▶ [Work task]: Excerpt from the entries below: please repeat exactly the lines from the one containing "Elf Costume Christmas - Carnival" through the last one, both ends included, with no pictures.

Records from a data source
• • • •
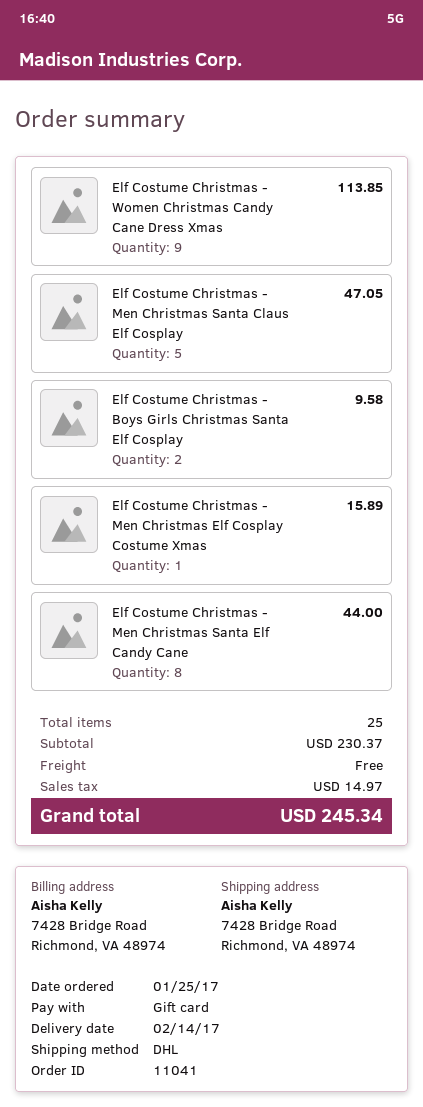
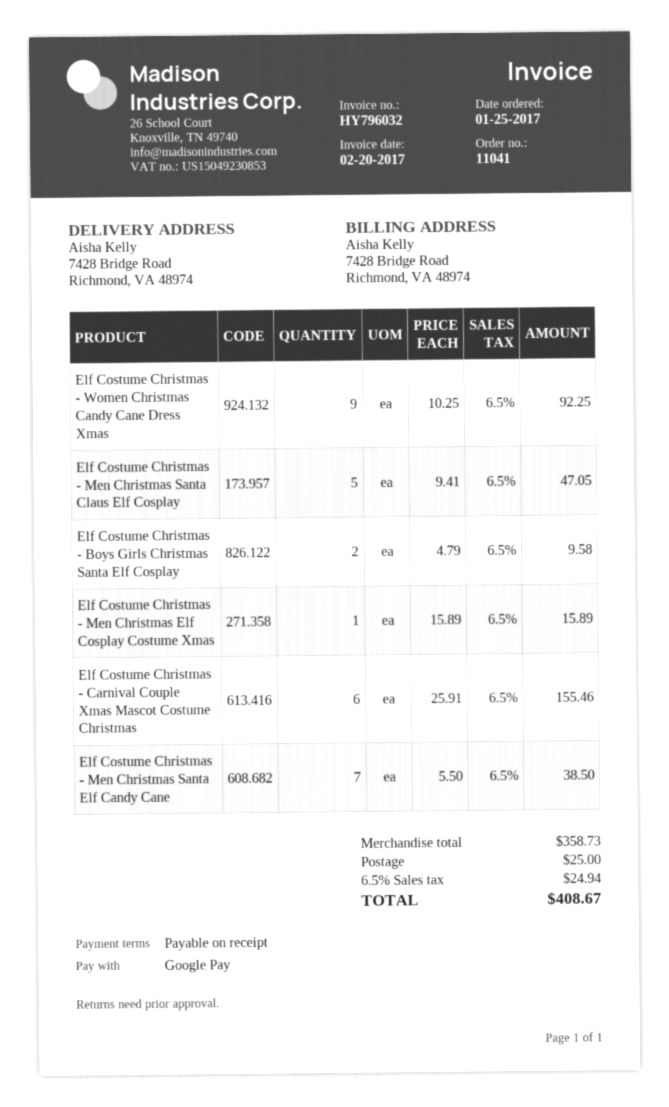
payment method: gift card -> Google Pay
Elf Costume Christmas - Women Christmas Candy Cane Dress Xmas: 9 for 113.85 -> 9 for 92.25
Elf Costume Christmas - Men Christmas Santa Elf Candy Cane: 8 for 44.00 -> 7 for 38.50
Elf Costume Christmas - Carnival Couple Xmas Mascot Costume Christmas: none -> 6 for 155.46
subtotal: 230.37 -> 358.73
shipping: 0.00 -> 25.00
tax: 14.97 -> 24.94
total: 245.34 -> 408.67

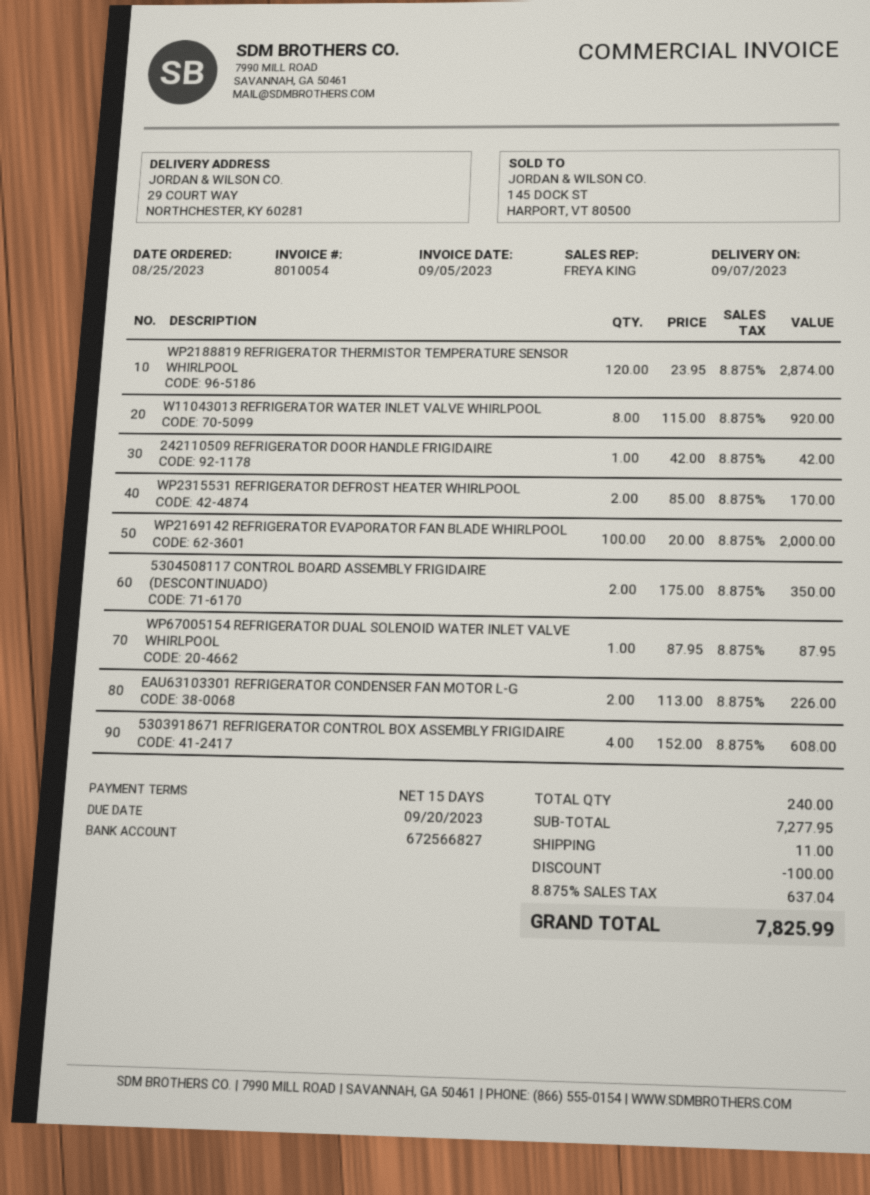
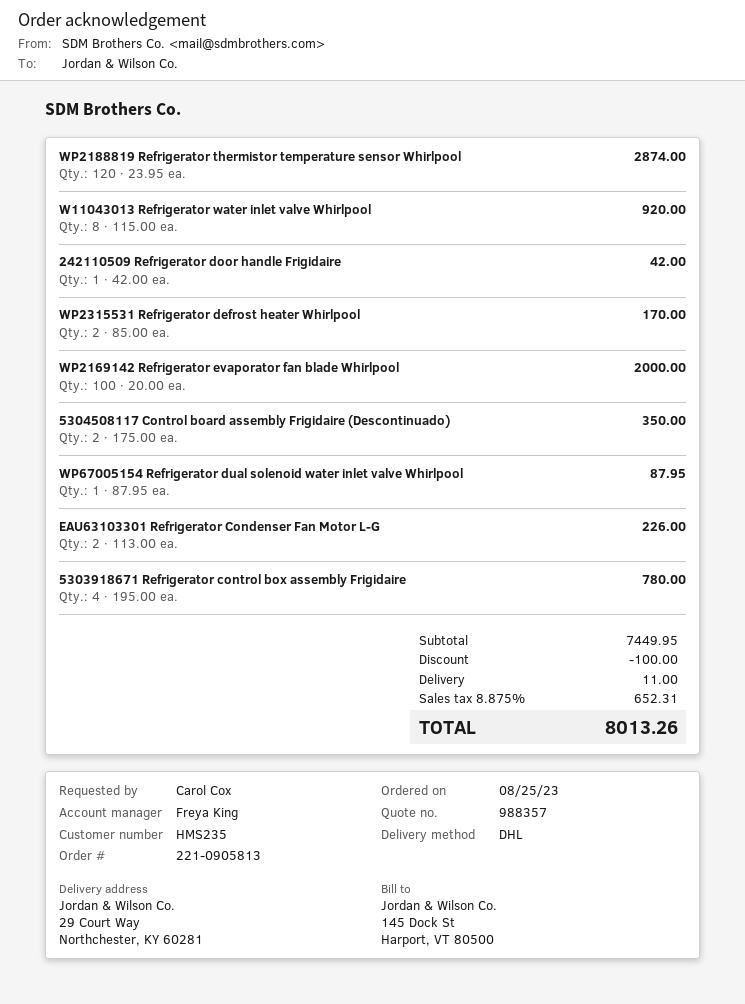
5303918671 REFRIGERATOR CONTROL BOX ASSEMBLY FRIGIDAIRE: 4 x 152.00 = 608.00 -> 4 x 195.00 = 780.00
subtotal: 7277.95 -> 7449.95
tax: 8.875% = 637.04 -> 8.875% = 652.31
total: 7825.99 -> 8013.26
• • • •
▶ [Response]:
Elf Costume Christmas - Carnival Couple Xmas Mascot Costume Christmas: none -> 6 for 155.46
subtotal: 230.37 -> 358.73
shipping: 0.00 -> 25.00
tax: 14.97 -> 24.94
total: 245.34 -> 408.67

5303918671 REFRIGERATOR CONTROL BOX ASSEMBLY FRIGIDAIRE: 4 x 152.00 = 608.00 -> 4 x 195.00 = 780.00
subtotal: 7277.95 -> 7449.95
tax: 8.875% = 637.04 -> 8.875% = 652.31
total: 7825.99 -> 8013.26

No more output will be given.